I'm going to start with a very short answer, but will be happy to elaborate on any point you find confusing.
Steam tables for superheated steam are organized by pressure and temperature. In most examples I've seen, you look up the pressure first and then scan that row, column, or page for the relevant temperature. The entry for your temperature and pressure combination should give you things like specific volume, specific enthalpy, etc.
The curve on the P-V and T-V diagrams in the solution is the saturation dome for water. Below it, water is a liquid; above it, water is a vapor (steam). On the saturation dome water is a saturated vapor.
The way to sketch a particular point on a P-V or T-V diagram if you don't have a numerical steam table handy and are given the "wrong" properties is to identify the correct isotherm on a P-V diagram (you can see a small part of it drawn in your example P-V) or the correct isobar on a T-V diagram (also shown in the example).

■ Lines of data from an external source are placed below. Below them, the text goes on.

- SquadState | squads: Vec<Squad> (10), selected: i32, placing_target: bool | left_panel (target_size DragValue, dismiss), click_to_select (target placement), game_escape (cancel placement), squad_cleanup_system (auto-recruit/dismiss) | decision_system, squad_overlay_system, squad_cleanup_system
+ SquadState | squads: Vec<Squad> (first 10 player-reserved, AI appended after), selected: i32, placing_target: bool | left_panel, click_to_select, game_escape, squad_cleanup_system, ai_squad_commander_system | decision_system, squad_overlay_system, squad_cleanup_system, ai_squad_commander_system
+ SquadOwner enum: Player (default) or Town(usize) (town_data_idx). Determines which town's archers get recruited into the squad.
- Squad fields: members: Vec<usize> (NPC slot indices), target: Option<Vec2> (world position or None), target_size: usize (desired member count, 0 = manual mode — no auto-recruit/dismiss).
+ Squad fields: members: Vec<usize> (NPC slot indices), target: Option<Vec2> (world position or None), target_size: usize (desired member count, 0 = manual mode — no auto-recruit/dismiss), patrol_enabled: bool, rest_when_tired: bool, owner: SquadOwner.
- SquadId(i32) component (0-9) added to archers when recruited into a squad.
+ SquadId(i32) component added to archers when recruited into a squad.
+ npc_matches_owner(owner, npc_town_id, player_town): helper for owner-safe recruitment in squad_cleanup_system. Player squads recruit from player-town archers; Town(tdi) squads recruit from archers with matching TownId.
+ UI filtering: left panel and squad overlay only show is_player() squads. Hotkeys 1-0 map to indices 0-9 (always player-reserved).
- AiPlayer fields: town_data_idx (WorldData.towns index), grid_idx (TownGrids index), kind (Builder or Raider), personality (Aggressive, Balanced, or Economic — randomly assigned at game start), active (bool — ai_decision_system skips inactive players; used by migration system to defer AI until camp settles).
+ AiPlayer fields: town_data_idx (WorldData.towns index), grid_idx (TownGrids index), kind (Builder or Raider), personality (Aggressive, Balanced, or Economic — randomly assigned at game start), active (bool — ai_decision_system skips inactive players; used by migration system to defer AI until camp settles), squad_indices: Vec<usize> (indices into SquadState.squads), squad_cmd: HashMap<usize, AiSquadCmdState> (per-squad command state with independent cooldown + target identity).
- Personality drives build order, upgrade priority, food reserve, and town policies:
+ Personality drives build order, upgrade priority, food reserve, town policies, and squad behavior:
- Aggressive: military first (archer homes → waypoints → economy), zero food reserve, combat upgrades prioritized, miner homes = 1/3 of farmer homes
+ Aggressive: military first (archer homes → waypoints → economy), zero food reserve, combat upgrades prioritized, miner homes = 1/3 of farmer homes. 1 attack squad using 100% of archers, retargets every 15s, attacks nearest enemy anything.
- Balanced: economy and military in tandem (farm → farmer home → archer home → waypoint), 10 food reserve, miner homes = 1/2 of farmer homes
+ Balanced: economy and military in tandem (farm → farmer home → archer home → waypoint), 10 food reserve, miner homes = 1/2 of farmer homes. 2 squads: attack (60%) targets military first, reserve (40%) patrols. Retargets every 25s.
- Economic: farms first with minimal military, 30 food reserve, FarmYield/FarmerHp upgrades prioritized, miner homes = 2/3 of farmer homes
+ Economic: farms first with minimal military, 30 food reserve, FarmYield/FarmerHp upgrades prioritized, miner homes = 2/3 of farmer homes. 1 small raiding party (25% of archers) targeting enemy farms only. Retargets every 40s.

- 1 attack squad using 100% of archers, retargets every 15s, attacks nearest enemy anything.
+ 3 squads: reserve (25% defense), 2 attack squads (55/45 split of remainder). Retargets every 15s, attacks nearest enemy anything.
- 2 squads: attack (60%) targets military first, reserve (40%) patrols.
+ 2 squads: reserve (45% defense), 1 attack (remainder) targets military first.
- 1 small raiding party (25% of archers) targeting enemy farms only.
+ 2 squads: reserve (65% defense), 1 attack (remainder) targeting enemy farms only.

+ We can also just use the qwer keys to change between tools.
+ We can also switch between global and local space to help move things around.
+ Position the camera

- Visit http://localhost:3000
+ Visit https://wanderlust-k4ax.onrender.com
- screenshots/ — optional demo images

I've included a figure of isobars on a temperature-entropy (T-S) diagram (sorry I didn't have a T-V diagram handy) and isotherms on a P-V diagram that I've used when teaching this material. In general, instructors do not give impossible problems on this topic. They either provide diagrams like the ones below (except labeled!) when asking for a sketch so that you can find the correct isotherm (-bar,-chor, etc.) or they'll accept any sketch that is close to correct.